* _RECORDED INFORMATION_
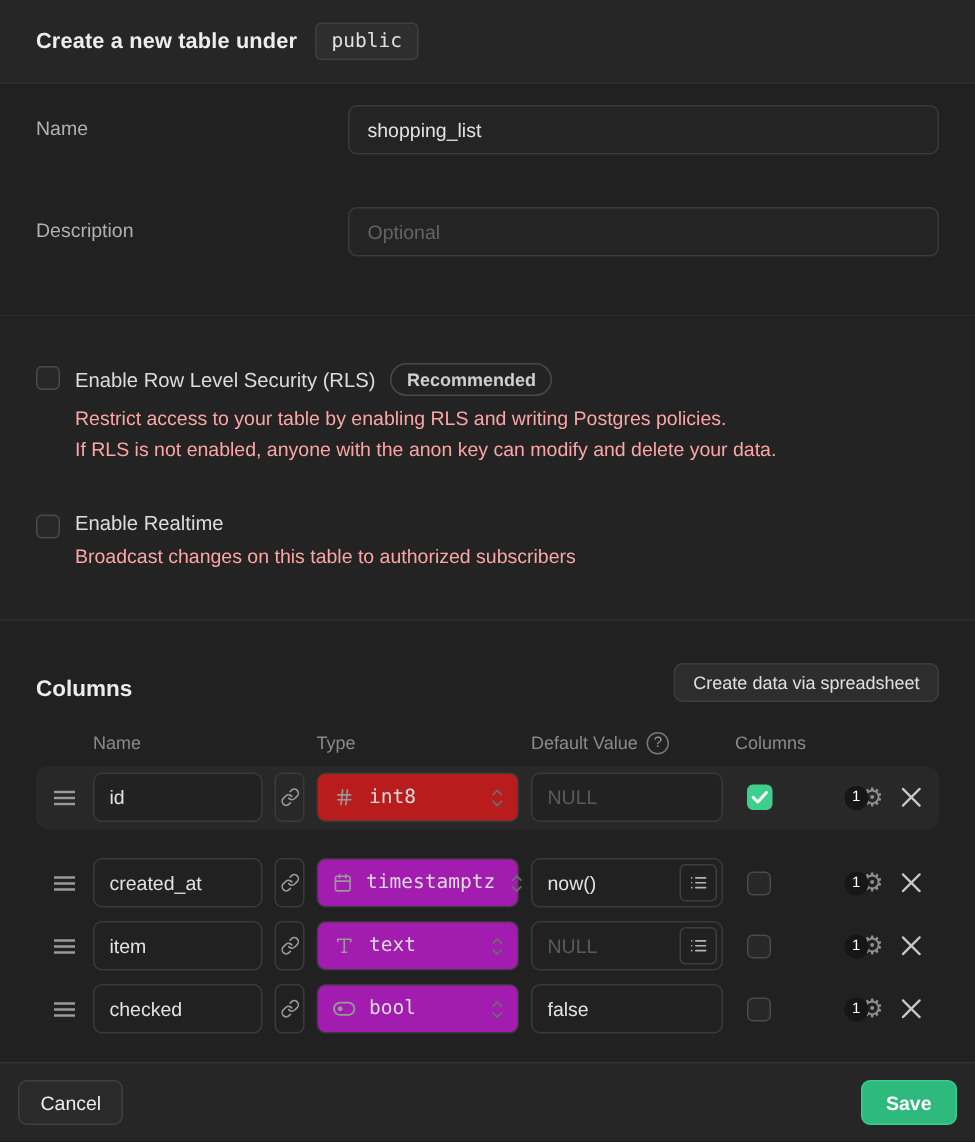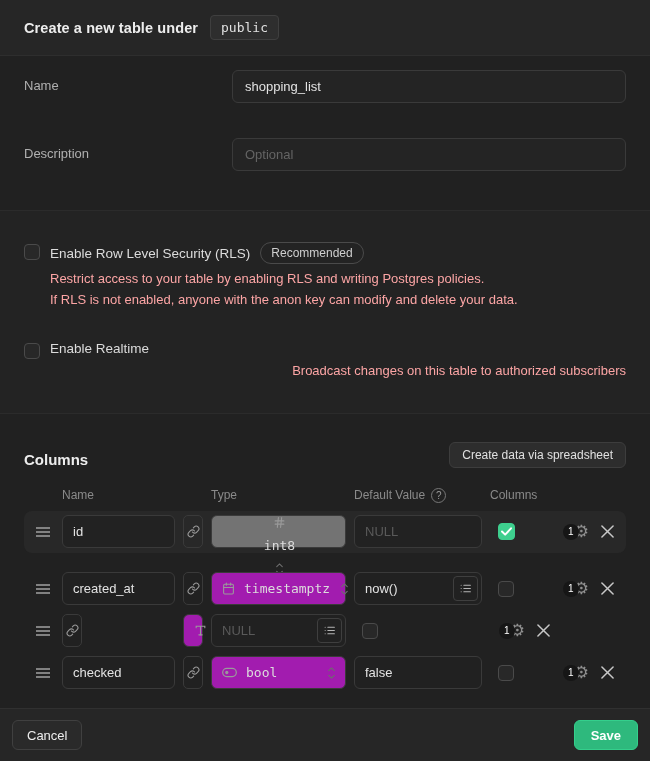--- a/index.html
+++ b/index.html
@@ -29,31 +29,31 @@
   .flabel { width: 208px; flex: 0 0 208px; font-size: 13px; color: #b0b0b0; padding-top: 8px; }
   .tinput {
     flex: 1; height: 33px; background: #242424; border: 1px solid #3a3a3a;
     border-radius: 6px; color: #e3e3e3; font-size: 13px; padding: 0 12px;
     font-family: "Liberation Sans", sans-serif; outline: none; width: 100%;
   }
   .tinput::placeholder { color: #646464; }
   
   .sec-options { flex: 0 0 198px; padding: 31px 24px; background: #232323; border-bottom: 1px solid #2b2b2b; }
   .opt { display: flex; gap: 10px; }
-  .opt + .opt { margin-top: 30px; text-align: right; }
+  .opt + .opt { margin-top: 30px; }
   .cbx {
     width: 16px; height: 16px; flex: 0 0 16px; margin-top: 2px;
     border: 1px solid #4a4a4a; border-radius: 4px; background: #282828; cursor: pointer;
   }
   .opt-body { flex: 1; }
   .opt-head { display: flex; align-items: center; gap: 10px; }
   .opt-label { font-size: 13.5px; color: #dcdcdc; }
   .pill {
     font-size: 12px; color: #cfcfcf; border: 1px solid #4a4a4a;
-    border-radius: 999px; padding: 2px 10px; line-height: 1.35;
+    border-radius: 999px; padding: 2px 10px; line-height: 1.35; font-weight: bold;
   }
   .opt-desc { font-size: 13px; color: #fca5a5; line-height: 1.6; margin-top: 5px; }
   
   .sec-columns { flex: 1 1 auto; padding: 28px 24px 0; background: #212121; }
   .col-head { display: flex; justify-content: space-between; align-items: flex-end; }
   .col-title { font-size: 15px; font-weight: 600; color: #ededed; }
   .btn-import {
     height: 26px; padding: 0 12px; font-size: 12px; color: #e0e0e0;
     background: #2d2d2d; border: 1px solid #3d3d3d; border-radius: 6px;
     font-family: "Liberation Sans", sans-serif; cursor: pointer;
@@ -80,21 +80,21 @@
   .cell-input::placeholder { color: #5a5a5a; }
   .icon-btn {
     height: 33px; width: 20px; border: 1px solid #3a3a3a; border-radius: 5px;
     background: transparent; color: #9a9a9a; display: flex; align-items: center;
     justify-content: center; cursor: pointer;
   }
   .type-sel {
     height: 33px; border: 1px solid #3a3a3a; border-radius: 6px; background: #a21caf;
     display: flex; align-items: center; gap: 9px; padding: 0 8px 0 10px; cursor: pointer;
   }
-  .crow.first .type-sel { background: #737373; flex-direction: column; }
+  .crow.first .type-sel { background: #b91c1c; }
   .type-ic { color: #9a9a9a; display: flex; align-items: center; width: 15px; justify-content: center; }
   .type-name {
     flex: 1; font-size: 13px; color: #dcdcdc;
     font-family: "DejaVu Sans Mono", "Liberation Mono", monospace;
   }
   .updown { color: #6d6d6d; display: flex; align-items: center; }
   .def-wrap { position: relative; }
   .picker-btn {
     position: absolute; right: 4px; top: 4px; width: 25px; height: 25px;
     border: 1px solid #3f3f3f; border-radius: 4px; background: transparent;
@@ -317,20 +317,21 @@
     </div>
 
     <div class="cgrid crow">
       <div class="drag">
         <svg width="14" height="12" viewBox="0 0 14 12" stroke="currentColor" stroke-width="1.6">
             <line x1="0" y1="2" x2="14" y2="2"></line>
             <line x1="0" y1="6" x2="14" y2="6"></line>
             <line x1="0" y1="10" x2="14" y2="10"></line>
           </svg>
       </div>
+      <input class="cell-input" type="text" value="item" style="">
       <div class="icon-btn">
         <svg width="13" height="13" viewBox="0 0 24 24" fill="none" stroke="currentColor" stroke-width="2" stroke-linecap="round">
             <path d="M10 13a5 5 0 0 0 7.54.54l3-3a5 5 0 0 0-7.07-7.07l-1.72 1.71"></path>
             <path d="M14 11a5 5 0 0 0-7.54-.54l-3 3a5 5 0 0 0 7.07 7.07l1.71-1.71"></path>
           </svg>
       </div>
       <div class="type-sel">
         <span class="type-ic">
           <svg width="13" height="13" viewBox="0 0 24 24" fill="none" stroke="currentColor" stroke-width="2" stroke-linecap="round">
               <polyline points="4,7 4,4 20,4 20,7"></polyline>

* * *

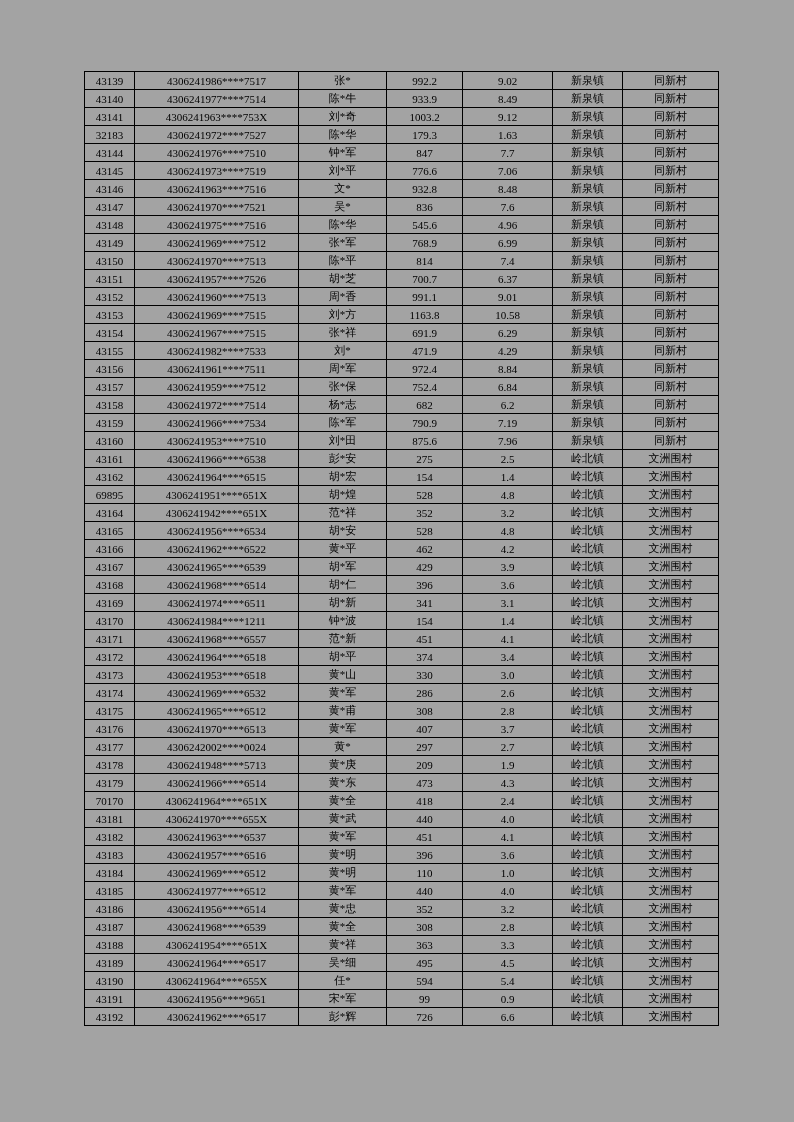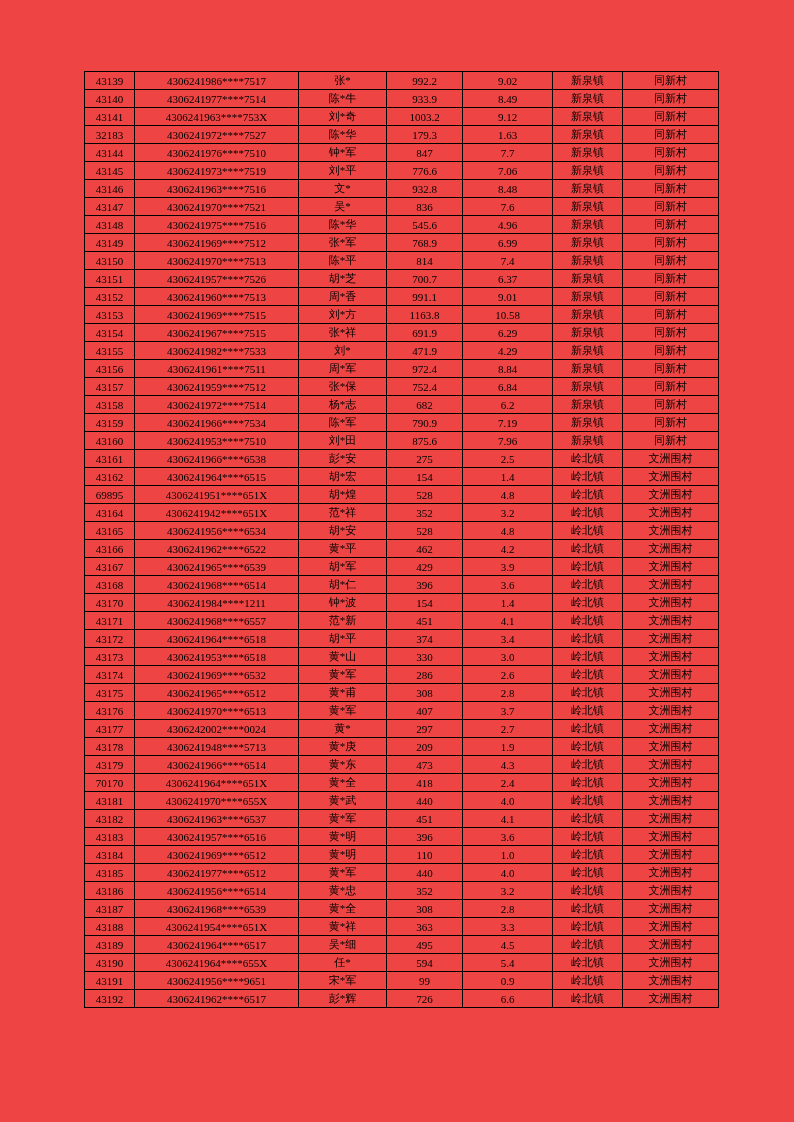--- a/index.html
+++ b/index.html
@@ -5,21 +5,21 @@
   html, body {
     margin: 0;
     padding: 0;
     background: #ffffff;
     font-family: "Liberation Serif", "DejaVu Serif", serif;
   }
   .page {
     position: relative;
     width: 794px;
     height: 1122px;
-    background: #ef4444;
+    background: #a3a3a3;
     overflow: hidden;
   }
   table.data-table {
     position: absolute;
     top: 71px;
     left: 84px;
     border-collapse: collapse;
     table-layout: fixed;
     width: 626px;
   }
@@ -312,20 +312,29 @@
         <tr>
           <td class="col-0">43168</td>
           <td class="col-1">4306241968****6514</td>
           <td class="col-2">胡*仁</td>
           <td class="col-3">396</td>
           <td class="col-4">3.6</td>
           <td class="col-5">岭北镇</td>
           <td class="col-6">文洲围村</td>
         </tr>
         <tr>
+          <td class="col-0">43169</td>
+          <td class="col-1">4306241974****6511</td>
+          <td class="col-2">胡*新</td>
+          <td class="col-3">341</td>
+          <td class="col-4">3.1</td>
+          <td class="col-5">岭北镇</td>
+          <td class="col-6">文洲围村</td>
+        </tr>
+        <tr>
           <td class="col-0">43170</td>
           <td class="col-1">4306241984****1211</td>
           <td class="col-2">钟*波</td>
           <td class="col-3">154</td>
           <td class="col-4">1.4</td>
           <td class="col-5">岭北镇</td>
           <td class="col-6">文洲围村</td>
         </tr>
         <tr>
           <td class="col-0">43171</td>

* _PROBLEM STATEMENT_
Determine how many lines of the listing hold the word "width", then write only that number.

* _ANSWER BOX_
11